Charlie Kaufman’s existential stop-motion animation is predictably strange but unexpectedly profound. …. The premise is classic Kaufman: an existential cup-and-ball trick entirely in keeping with his previous work, which include the screenplays for Adaptation and Being John Malkovich and both writing and directing duties on the monumental Synecdoche, New York.
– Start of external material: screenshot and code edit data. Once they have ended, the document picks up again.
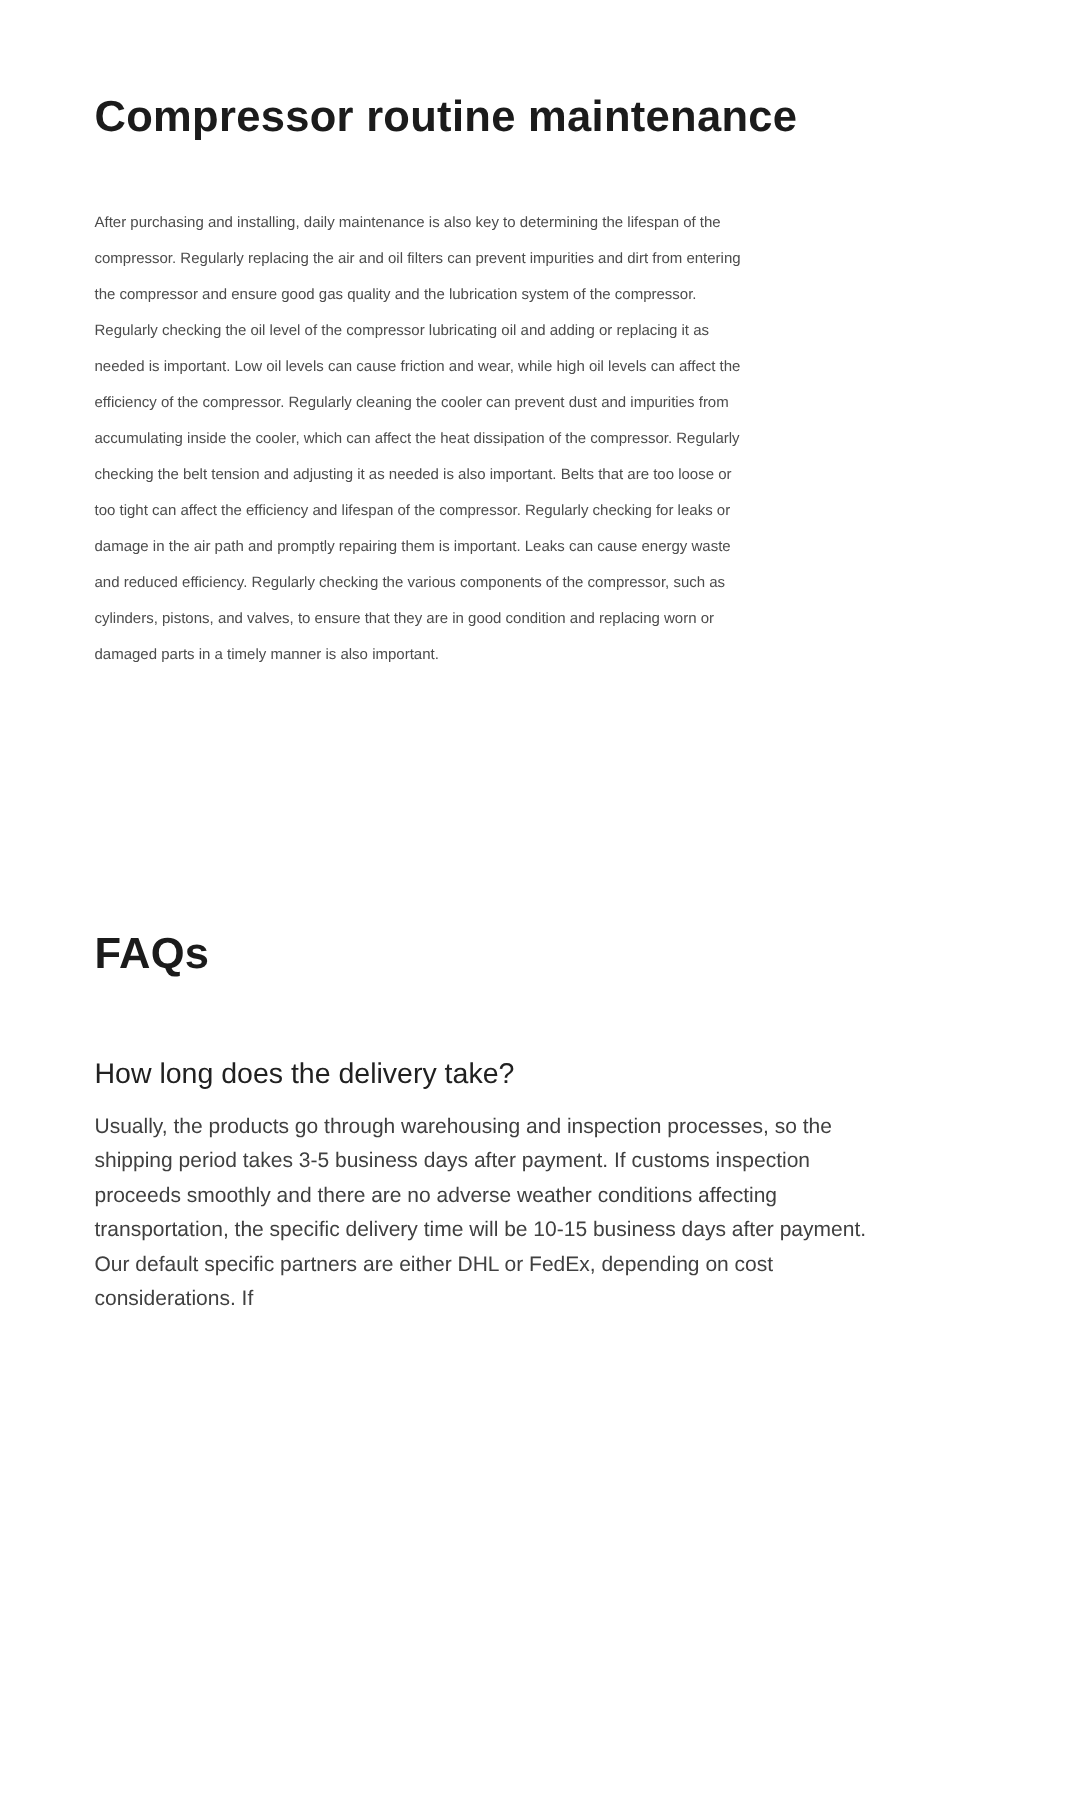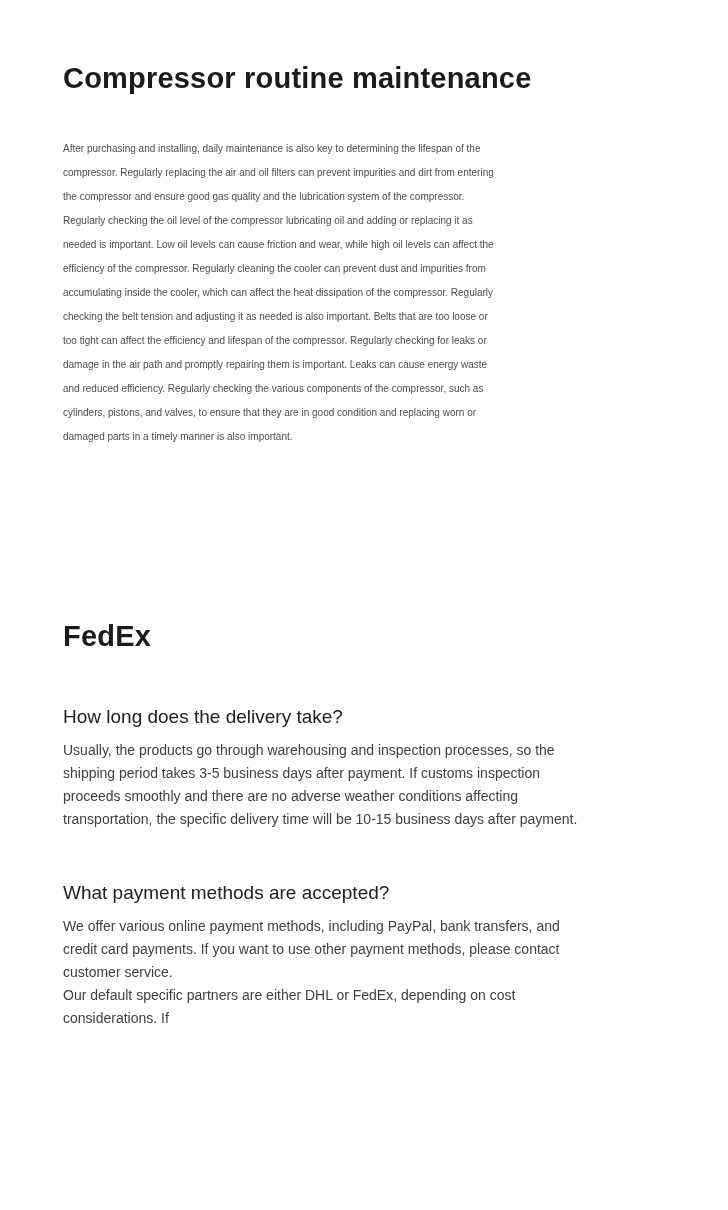--- a/index.html
+++ b/index.html
@@ -67,30 +67,26 @@
 <body>
 
 <div class="page">
 
   <section>
     <h1 class="article-title">Compressor routine maintenance</h1>
     <p class="article-text">After purchasing and installing, daily maintenance is also key to determining the lifespan of the compressor. Regularly replacing the air and oil filters can prevent impurities and dirt from entering the compressor and ensure good gas quality and the lubrication system of the compressor. Regularly checking the oil level of the compressor lubricating oil and adding or replacing it as needed is important. Low oil levels can cause friction and wear, while high oil levels can affect the efficiency of the compressor. Regularly cleaning the cooler can prevent dust and impurities from accumulating inside the cooler, which can affect the heat dissipation of the compressor. Regularly checking the belt tension and adjusting it as needed is also important. Belts that are too loose or too tight can affect the efficiency and lifespan of the compressor. Regularly checking for leaks or damage in the air path and promptly repairing them is important. Leaks can cause energy waste and reduced efficiency. Regularly checking the various components of the compressor, such as cylinders, pistons, and valves, to ensure that they are in good condition and replacing worn or damaged parts in a timely manner is also important.</p>
   </section>
 
   <section>
-    <h2 class="faq-title">FedEx</h2>
+    <h2 class="faq-title">FAQs</h2>
 
     <div class="faq-item">
       <h3 class="faq-question">How long does the delivery take?</h3>
       <p class="faq-answer">Usually, the products go through warehousing and inspection processes, so the shipping period takes 3-5 business days after payment. If customs inspection proceeds smoothly and there are no adverse weather conditions affecting transportation, the specific delivery time will be 10-15 business days after payment.</p>
     </div>
 
-    <div class="faq-item">
-      <h3 class="faq-question">What payment methods are accepted?</h3>
-      <p class="faq-answer">We offer various online payment methods, including PayPal, bank transfers, and credit card payments. If you want to use other payment methods, please contact customer service.</p>
-    </div>
 
     <div class="faq-item">
       <p class="faq-answer">Our default specific partners are either DHL or FedEx, depending on cost considerations. If</p>
     </div>
   </section>
 
 </div>
 
 </body></html>

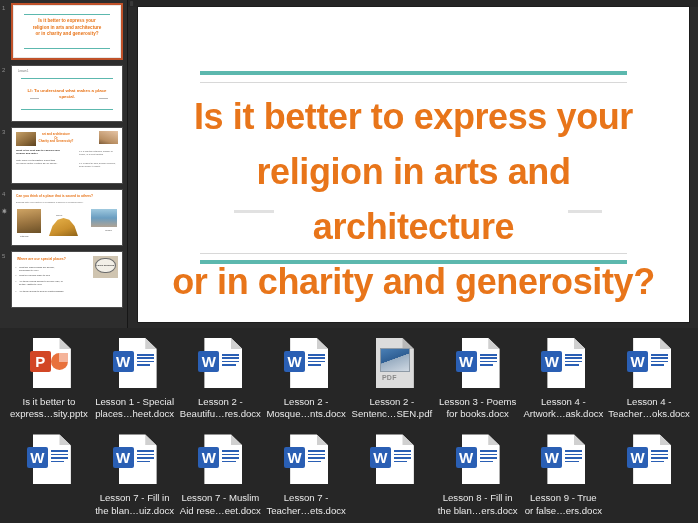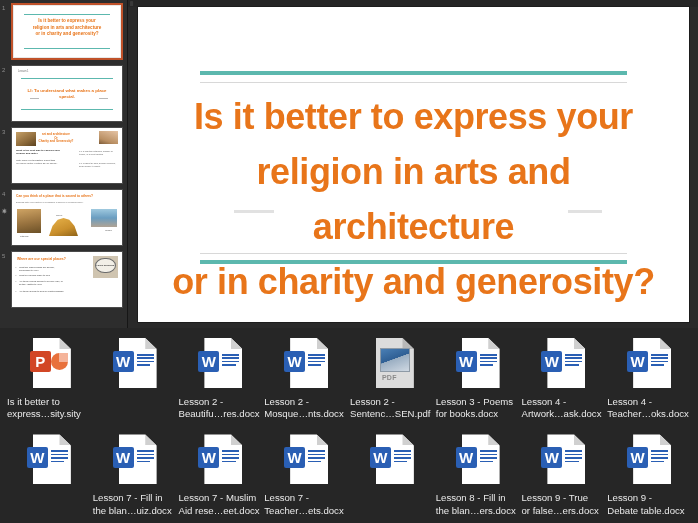--- a/index.html
+++ b/index.html
@@ -364,21 +364,21 @@
     left: 13px; top: 36px;
     color: #8a8a8a;
     font-size: 7px;
     font-weight: bold;
     letter-spacing: .3px;
   }
   .file-label {
     color: #e9e9e9;
     font-size: 9.6px;
     line-height: 12.2px;
-    text-align: left;
+    text-align: center;
     width: 100%;
     word-break: break-word;
   }
   .file-label span { display: block; }
   .row-gap { height: 12px; }
 </style>
 </head>
 <body>
 
 <div id="app">
@@ -487,35 +487,39 @@
 
       <div class="file-cell">
         <div class="file-icon">
           <div class="pg"></div>
           <div class="pg-fold"></div>
           <div class="ppt-pie"></div>
           <div class="badge ppt">P</div>
         </div>
         <div class="file-label">
           <span>Is it better to</span>
-          <span>express…sity.sity</span>
-        </div>
-      </div>
-
-      <div class="file-cell">
-        <div class="file-icon">
-          <div class="pg"></div>
-          <div class="pg-fold"></div>
-          <div class="lines">
-              <i></i>
-              <i></i>
-              <i></i>
-              <i></i>
-            </div>
-          <div class="badge word">W</div>
+          <span>express…sity.pptx</span>
+        </div>
+      </div>
+
+      <div class="file-cell">
+        <div class="file-icon">
+          <div class="pg"></div>
+          <div class="pg-fold"></div>
+          <div class="lines">
+              <i></i>
+              <i></i>
+              <i></i>
+              <i></i>
+            </div>
+          <div class="badge word">W</div>
+        </div>
+        <div class="file-label">
+          <span>Lesson 1 - Special</span>
+          <span>places…heet.docx</span>
         </div>
       </div>
 
       <div class="file-cell">
         <div class="file-icon">
           <div class="pg"></div>
           <div class="pg-fold"></div>
           <div class="lines">
               <i></i>
               <i></i>
@@ -744,23 +748,19 @@
           <div class="pg"></div>
           <div class="pg-fold"></div>
           <div class="lines">
               <i></i>
               <i></i>
               <i></i>
               <i></i>
             </div>
           <div class="badge word">W</div>
         </div>
-        <div class="file-label">
-          <span>Lesson 9 -</span>
-          <span>Debate table.docx</span>
-        </div>
       </div>
 
     </div>
 
   </div>
 
 </div>
 
 </body></html>

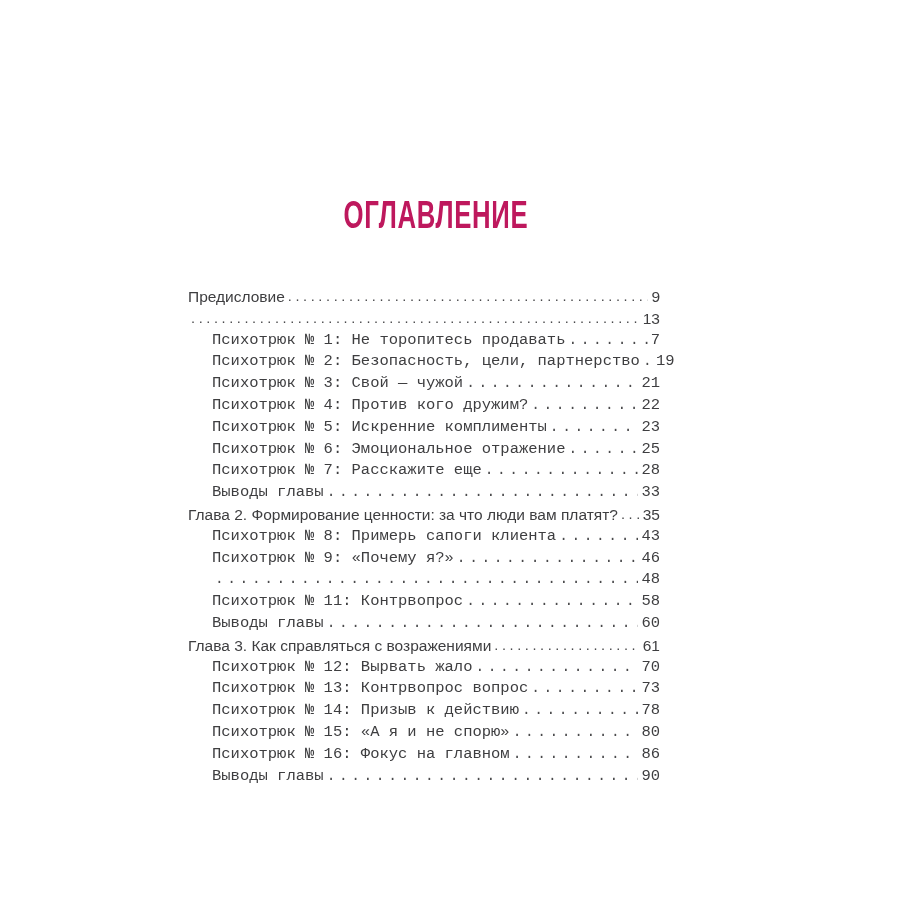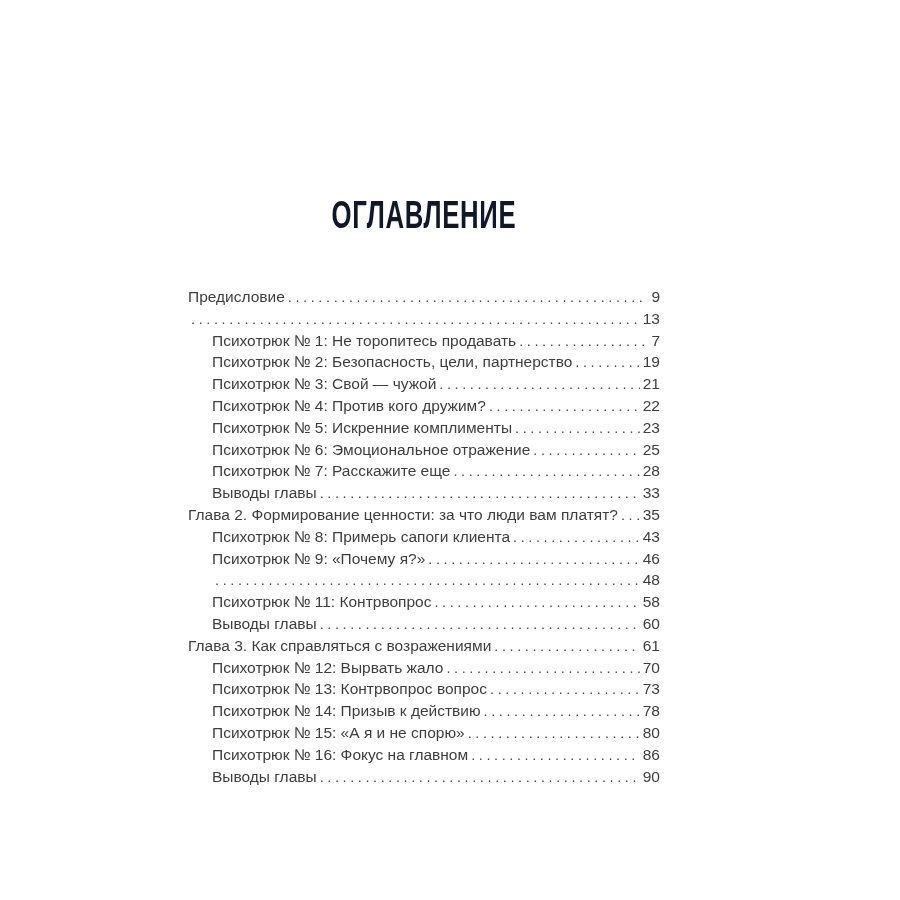--- a/index.html
+++ b/index.html
@@ -11,50 +11,51 @@
     position: relative;
     width: 900px;
     height: 900px;
     background: #ffffff;
     font-family: "Liberation Sans", sans-serif;
     overflow: hidden;
   }
   .toc-title {
     position: absolute;
     top: 193px;
-    left: 188px;
+    left: 200px;
     width: 472px;
     text-align: center;
-    color: #0f172a;
+    color: #be185d;
   }
   .toc-title-inner {
     display: inline-block;
     font-size: 39px;
     font-weight: 700;
     letter-spacing: 1px;
     transform: scaleX(0.66);
     transform-origin: 50% 50%;
     white-space: nowrap;
   }
   .toc-list {
     position: absolute;
     top: 286px;
     left: 188px;
     width: 472px;
   }
   .toc-row {
     display: flex;
-    align-items: flex-start;
+    align-items: flex-end;
     height: 21.8px;
     line-height: 21.8px;
     font-size: 15.5px;
     color: #3e3e40;
   }
   .toc-row.level-1 {
     padding-left: 24px;
+    font-family: Liberation Mono, monospace;
   }
   .toc-label {
     white-space: nowrap;
     flex: 0 0 auto;
   }
   .toc-dots {
     flex: 1 1 auto;
     overflow: hidden;
     white-space: nowrap;
     margin: 0 3px 0 3px;

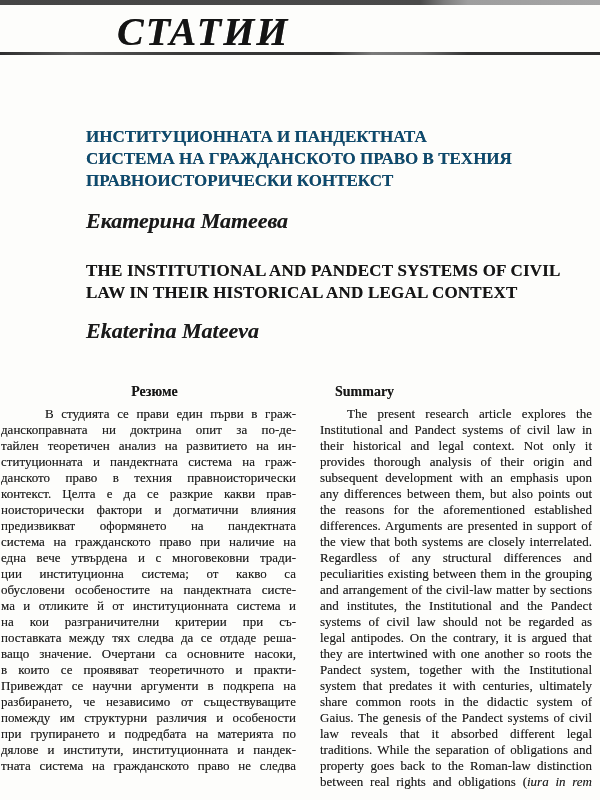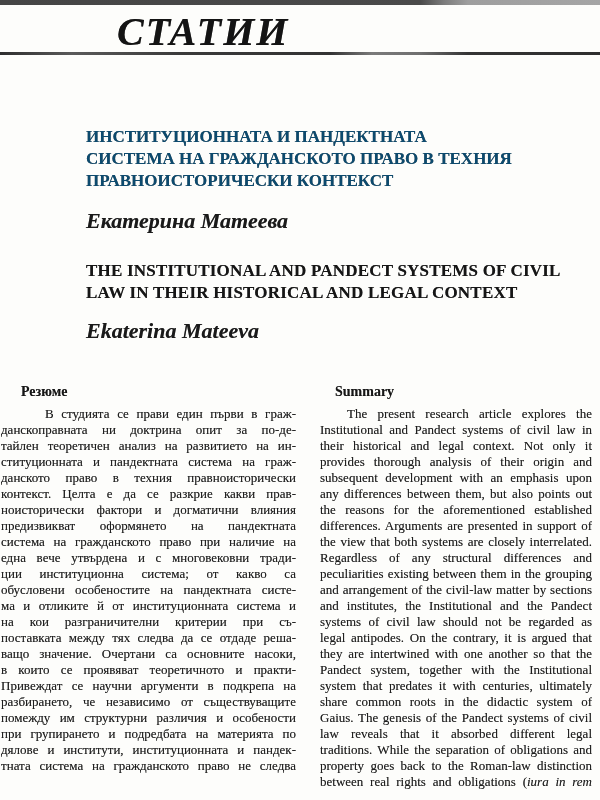--- a/index.html
+++ b/index.html
@@ -55,21 +55,21 @@
     position:absolute;top:384px;
     font-size:13px;line-height:16px;color:#1e1e1e;
     text-shadow:0 0 .4px rgba(0,0,0,.45);
   }
   .col-left{left:1px;width:295px;}
   .col-right{left:320px;width:272px;}
   .col h3{
     margin:0 0 6px 0;font-size:14px;font-weight:bold;color:#161616;
     line-height:16px;
   }
-  .col-left h3{margin-left:20px;}
+  .col-left h3{margin-left:12px;text-align:center;}
   .col-right h3{margin-left:15px;}
   .lines .ln{
     height:16px;overflow:hidden;text-align:justify;
   }
   .lines .ln::after{content:"";display:inline-block;width:100%;height:0;}
   .col-left .lines .ln:first-child{text-indent:44px;}
   .col-right .lines .ln:first-child{text-indent:27px;}
   .it{font-style:italic;}
 </style>
 </head>
@@ -138,21 +138,21 @@
         <div class="ln">any differences between them, but also points out</div>
         <div class="ln">the reasons for the aforementioned established</div>
         <div class="ln">differences. Arguments are presented in support of</div>
         <div class="ln">the view that both systems are closely interrelated.</div>
         <div class="ln">Regardless of any structural differences and</div>
         <div class="ln">peculiarities existing between them in the grouping</div>
         <div class="ln">and arrangement of the civil-law matter by sections</div>
         <div class="ln">and institutes, the Institutional and the Pandect</div>
         <div class="ln">systems of civil law should not be regarded as</div>
         <div class="ln">legal antipodes. On the contrary, it is argued that</div>
-        <div class="ln">they are intertwined with one another so that the</div>
+        <div class="ln">they are intertwined with one another so roots the</div>
         <div class="ln">Pandect system, together with the Institutional</div>
         <div class="ln">system that predates it with centuries, ultimately</div>
         <div class="ln">share common roots in the didactic system of</div>
         <div class="ln">Gaius. The genesis of the Pandect systems of civil</div>
         <div class="ln">law reveals that it absorbed different legal</div>
         <div class="ln">traditions. While the separation of obligations and</div>
         <div class="ln">property goes back to the Roman-law distinction</div>
         <div class="ln"><span>between real rights and obligations (</span><span class="it">iura in rem</span></div>
       </div>
   </div>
But however much you think you’re ready for it, nothing can prepare you for its sheer flesh-creeping oddness in practice – which would be impossible to achieve, of course, in any medium other than animation.

LittleWhiteLies:

The master of misanthropy returns with a superb, quasi-animated feature on the nature of empathy. An animated but crushingly real exploration of how empathy is our only escape from ourselves …. Charlie Kaufman is back. It’s good to hear his voice.

Reuters:

…a stop-motion animation film shot with puppets that is full of laughs, tenderness and more than a touch of the surreal. But with an explicit sex scene between two of the puppets about halfway through, it won’t be one for the whole family.